### MATERIAL PROVIDED
╔══
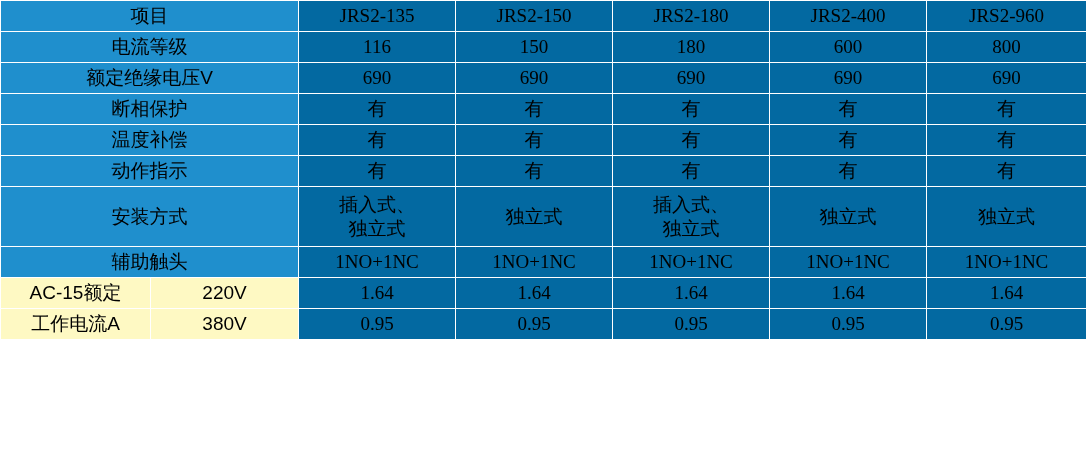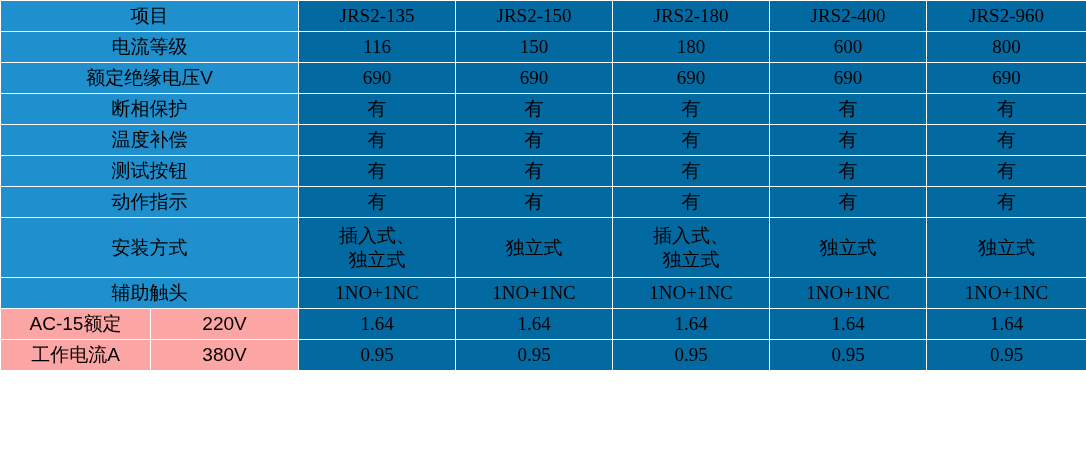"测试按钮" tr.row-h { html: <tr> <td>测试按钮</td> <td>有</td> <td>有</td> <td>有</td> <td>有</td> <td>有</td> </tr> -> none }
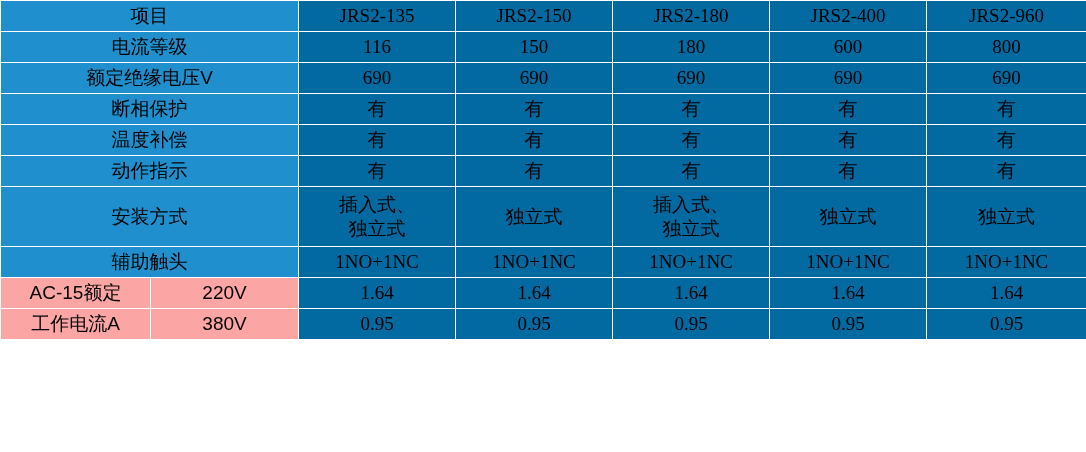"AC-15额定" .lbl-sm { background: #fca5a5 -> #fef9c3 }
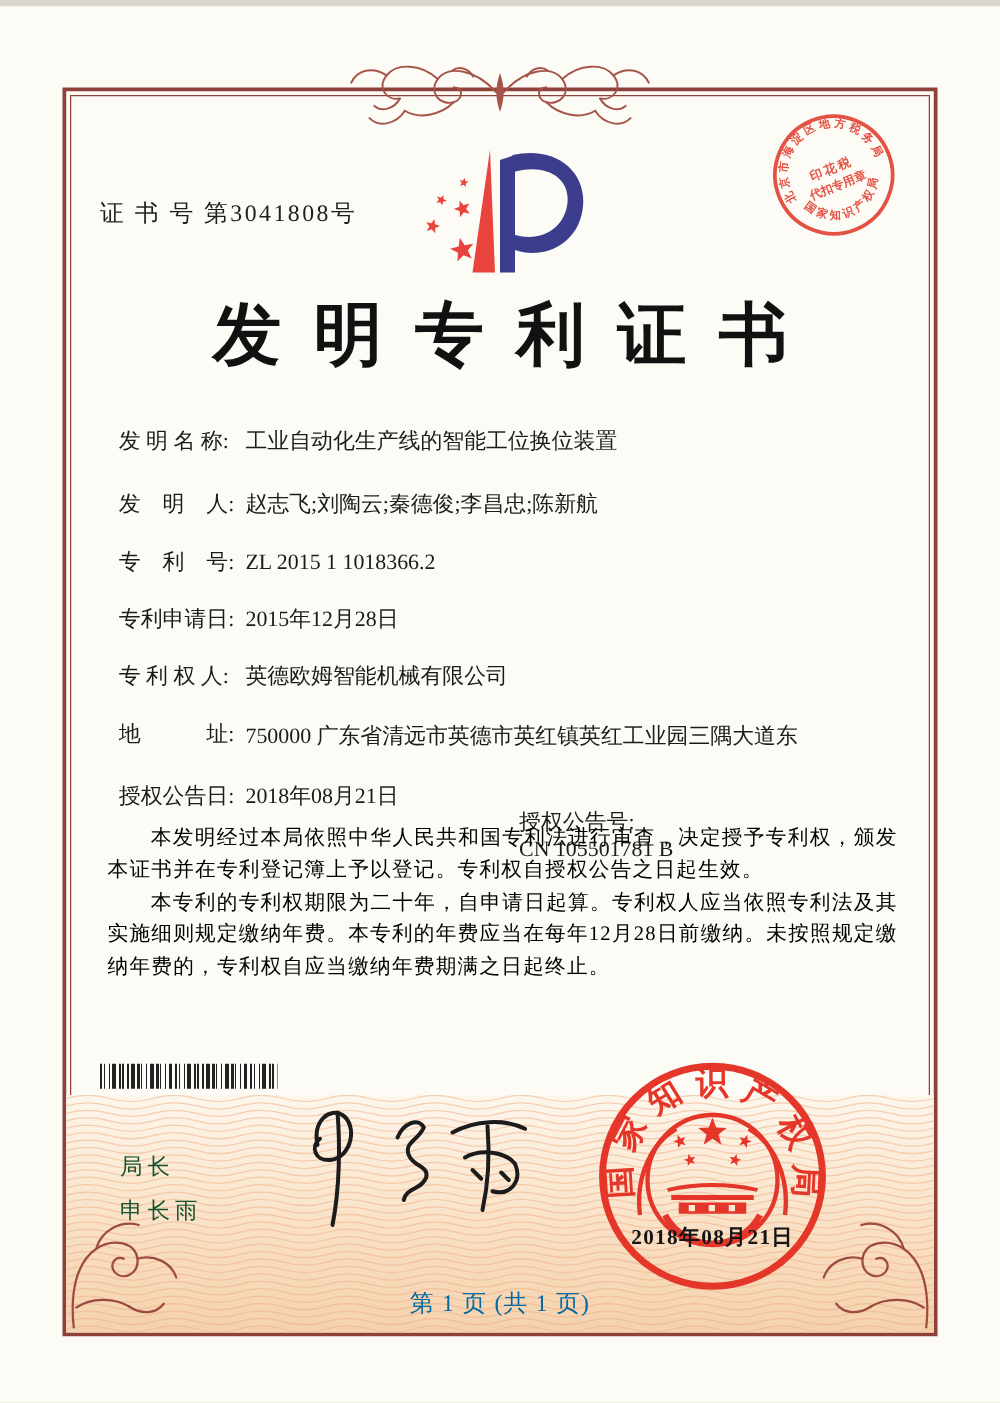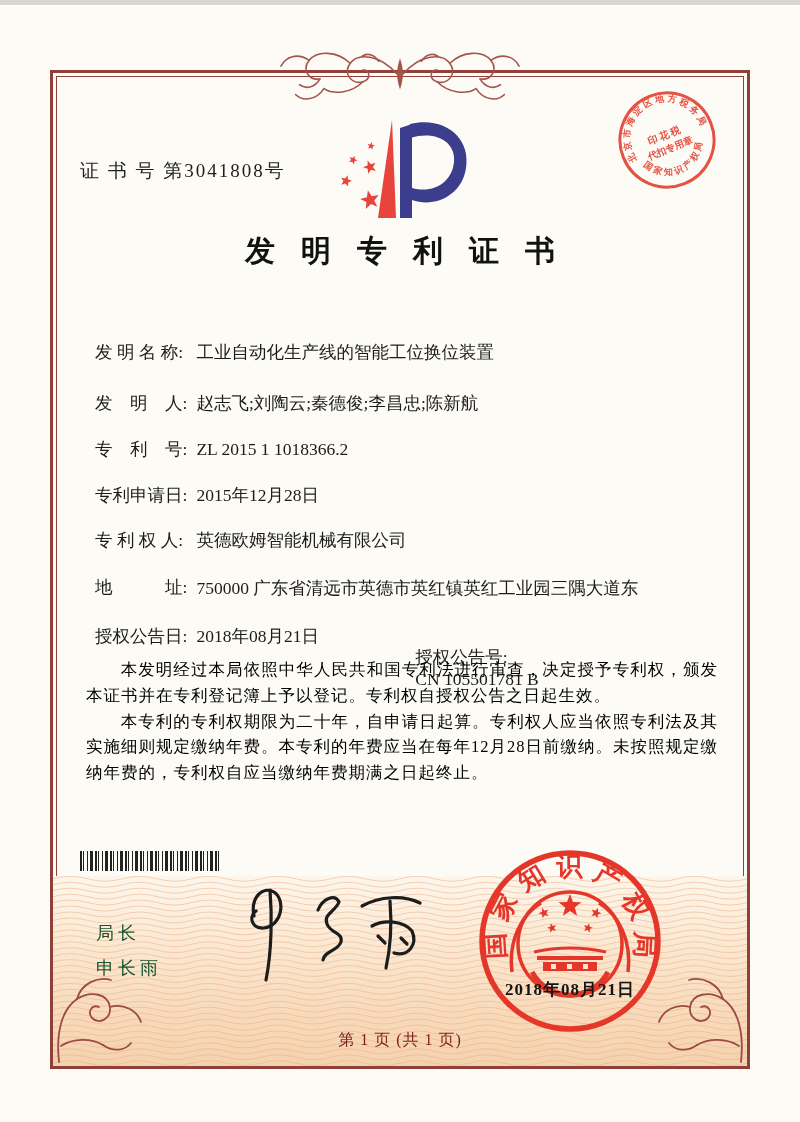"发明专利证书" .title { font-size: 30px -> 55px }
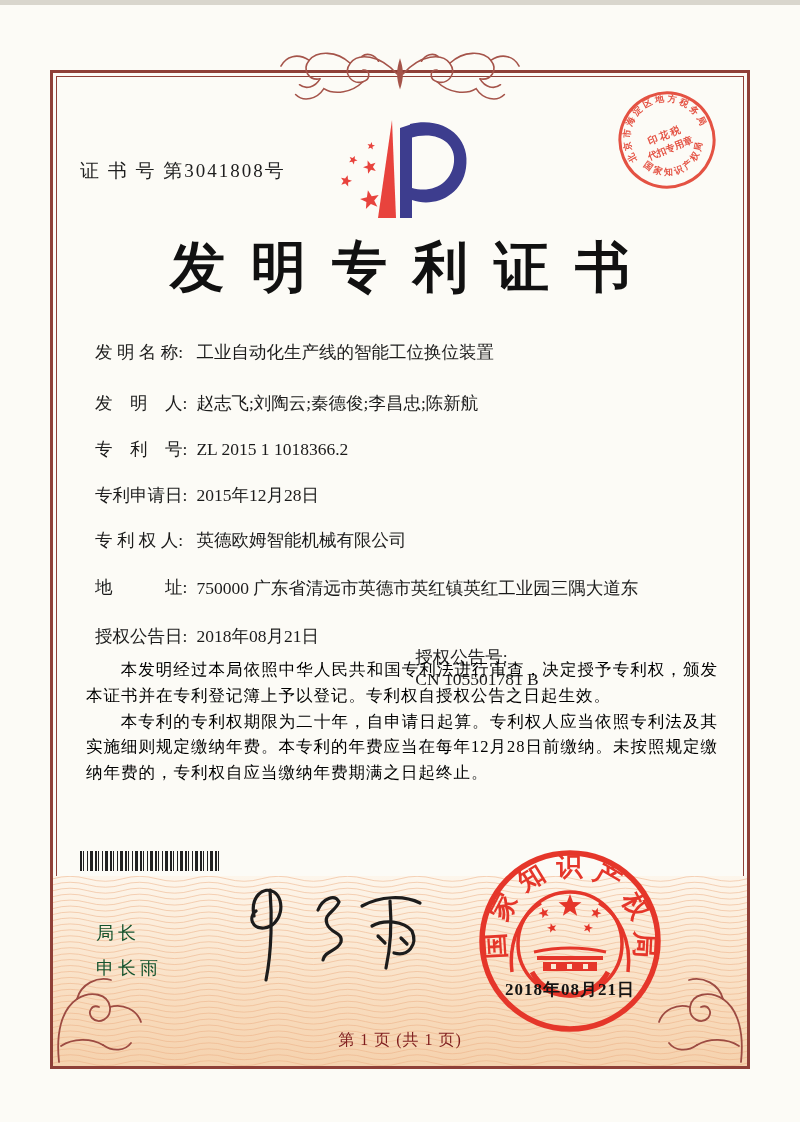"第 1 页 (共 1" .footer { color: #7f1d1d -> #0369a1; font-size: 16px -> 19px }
╚══
╔══
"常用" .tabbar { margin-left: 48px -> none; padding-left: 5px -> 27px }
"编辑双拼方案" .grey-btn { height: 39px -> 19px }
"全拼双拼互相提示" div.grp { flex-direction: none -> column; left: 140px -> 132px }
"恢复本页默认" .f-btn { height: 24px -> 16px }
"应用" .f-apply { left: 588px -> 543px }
╚══
╔══
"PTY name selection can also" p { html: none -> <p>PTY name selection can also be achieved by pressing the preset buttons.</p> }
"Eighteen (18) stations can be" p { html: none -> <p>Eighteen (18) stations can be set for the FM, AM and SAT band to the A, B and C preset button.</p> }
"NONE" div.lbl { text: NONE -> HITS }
╚══
### BRIEF
In the listing above, count each line that holds the word "left" and report the number alone.

### TASK ANSWER
3